> INSTRUCTIONS FOR THE TASK
From the listing below, copy every line with the word "padding".
Content starts
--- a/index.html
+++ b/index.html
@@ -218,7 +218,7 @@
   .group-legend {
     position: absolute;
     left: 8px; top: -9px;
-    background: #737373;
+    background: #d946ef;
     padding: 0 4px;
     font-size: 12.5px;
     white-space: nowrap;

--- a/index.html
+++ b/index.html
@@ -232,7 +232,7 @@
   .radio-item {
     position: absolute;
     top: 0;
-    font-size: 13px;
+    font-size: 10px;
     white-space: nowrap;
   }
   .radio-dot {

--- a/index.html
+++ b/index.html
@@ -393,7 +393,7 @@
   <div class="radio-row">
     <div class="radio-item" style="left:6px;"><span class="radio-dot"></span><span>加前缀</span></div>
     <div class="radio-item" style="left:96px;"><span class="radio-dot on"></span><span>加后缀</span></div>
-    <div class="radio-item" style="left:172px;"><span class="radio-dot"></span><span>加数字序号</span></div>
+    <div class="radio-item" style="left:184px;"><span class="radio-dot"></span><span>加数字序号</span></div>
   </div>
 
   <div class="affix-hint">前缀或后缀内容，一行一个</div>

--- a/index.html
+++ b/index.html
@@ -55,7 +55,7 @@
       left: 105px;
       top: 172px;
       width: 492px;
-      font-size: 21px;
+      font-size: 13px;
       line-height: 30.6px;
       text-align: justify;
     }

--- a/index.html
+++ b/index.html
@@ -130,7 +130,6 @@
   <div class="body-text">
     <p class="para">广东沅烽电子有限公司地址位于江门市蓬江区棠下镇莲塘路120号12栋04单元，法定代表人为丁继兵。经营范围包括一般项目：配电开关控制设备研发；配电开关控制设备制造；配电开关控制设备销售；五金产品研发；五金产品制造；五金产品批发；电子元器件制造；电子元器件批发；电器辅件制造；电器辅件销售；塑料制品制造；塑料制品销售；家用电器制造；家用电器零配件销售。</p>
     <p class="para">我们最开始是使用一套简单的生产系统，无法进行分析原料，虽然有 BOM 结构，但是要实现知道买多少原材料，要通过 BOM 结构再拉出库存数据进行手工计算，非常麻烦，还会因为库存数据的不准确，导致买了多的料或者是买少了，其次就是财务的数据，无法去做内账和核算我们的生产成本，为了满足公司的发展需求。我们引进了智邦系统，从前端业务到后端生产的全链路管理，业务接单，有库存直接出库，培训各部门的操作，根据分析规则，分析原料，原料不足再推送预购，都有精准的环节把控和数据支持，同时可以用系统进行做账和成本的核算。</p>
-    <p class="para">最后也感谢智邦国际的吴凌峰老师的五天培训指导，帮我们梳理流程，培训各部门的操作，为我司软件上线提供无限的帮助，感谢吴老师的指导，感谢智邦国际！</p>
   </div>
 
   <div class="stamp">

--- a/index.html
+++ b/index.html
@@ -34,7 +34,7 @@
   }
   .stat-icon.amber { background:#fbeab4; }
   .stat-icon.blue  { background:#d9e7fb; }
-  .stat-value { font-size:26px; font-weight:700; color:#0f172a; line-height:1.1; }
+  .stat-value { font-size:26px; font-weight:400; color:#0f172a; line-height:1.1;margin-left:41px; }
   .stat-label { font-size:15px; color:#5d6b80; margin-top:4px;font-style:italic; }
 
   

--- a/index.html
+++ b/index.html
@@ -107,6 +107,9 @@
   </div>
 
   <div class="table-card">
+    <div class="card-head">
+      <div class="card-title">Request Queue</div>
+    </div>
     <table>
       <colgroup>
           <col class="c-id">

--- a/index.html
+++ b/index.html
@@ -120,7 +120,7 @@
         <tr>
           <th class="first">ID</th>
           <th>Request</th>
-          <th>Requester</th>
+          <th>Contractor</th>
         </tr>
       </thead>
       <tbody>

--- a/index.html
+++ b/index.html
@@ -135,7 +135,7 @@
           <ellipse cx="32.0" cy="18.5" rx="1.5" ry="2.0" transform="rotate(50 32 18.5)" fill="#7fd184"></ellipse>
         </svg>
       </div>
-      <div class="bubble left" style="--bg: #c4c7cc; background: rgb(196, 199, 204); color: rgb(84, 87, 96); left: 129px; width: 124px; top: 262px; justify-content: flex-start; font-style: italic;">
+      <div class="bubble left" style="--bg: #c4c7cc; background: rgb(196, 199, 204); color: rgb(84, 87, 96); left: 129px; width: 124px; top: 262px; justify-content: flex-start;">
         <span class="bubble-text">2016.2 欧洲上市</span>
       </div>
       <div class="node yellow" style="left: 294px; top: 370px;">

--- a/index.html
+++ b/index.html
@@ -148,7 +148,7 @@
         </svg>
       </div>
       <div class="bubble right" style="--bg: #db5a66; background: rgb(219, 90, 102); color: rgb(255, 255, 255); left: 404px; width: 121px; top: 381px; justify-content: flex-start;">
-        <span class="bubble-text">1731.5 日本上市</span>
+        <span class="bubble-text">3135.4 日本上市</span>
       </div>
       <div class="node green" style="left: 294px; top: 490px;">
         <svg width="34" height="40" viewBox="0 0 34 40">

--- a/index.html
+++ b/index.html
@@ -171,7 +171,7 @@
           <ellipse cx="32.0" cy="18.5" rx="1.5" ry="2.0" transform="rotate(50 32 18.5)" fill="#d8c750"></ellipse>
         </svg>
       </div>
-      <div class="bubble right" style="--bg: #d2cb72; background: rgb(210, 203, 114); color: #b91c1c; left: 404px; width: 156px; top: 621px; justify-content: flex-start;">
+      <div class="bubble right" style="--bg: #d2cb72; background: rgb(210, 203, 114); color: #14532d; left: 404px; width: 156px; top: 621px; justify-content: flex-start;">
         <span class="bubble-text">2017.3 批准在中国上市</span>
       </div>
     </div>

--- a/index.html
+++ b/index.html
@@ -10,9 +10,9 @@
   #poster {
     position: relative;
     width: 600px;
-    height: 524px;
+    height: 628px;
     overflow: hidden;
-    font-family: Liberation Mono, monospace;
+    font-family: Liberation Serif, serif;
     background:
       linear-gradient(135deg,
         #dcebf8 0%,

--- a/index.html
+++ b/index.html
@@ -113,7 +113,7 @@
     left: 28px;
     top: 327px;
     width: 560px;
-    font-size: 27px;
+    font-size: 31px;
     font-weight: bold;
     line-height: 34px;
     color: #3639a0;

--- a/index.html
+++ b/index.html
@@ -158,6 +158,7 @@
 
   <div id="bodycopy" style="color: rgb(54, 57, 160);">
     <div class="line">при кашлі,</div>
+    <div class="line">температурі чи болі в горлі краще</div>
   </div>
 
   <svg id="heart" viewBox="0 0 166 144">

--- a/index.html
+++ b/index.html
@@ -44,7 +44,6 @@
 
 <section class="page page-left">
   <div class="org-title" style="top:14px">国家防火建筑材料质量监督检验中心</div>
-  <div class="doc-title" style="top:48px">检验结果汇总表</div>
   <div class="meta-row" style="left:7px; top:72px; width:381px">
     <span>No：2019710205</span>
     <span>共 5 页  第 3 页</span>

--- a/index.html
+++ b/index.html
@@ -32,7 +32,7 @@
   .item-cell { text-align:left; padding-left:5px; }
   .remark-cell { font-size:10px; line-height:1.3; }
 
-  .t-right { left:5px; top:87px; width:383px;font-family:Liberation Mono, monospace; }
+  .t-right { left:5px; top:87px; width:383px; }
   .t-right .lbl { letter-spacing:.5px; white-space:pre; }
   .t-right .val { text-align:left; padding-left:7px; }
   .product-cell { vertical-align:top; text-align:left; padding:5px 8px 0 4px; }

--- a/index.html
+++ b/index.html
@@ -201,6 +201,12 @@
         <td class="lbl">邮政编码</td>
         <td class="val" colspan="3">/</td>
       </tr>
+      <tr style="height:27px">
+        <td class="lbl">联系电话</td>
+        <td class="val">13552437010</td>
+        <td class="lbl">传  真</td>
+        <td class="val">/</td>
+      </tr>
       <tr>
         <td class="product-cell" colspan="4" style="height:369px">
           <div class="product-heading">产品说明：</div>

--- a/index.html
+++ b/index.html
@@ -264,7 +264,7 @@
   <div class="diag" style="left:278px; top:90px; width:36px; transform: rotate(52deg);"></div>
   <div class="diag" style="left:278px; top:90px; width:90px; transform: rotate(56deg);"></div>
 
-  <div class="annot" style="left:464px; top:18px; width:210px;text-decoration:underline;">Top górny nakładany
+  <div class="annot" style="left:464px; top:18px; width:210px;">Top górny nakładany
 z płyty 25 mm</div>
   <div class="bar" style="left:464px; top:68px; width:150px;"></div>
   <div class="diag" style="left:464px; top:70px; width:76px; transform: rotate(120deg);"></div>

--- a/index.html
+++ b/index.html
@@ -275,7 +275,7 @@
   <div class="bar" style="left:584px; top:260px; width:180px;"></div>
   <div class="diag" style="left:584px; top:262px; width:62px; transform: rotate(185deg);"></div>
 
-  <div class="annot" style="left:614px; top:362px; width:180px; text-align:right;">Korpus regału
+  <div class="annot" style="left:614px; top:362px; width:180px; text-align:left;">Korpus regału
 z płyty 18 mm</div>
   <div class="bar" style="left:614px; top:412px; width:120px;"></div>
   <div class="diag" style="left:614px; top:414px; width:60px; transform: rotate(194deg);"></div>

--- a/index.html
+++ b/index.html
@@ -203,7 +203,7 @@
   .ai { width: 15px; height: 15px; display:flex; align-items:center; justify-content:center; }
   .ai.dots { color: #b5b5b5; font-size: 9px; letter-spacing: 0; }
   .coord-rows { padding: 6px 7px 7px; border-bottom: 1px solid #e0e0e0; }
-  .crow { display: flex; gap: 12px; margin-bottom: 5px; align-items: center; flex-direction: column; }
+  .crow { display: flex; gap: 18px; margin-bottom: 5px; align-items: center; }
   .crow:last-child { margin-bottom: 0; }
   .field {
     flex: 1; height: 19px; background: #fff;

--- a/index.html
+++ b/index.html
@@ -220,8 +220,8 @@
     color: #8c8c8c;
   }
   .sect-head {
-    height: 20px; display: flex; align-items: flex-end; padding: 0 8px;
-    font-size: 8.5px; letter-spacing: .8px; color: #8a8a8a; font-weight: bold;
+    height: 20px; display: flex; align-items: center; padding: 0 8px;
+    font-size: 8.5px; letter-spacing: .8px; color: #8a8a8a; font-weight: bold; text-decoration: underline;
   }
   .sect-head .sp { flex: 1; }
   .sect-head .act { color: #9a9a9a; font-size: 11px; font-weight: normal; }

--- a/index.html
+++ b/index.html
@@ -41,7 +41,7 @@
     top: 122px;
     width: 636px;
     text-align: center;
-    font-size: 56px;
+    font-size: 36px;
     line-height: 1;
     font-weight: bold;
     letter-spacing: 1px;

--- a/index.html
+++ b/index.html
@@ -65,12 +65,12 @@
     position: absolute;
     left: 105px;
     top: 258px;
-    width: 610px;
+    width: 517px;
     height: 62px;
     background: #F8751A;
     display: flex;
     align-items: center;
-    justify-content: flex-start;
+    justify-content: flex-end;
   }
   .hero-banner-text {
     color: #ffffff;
Content ends
> ANSWER SPACE
     padding: 0 4px;
   .item-cell { text-align:left; padding-left:5px; }
   .t-right .val { text-align:left; padding-left:7px; }
   .product-cell { vertical-align:top; text-align:left; padding:5px 8px 0 4px; }
   .coord-rows { padding: 6px 7px 7px; border-bottom: 1px solid #e0e0e0; }
-    height: 20px; display: flex; align-items: flex-end; padding: 0 8px;
+    height: 20px; display: flex; align-items: center; padding: 0 8px;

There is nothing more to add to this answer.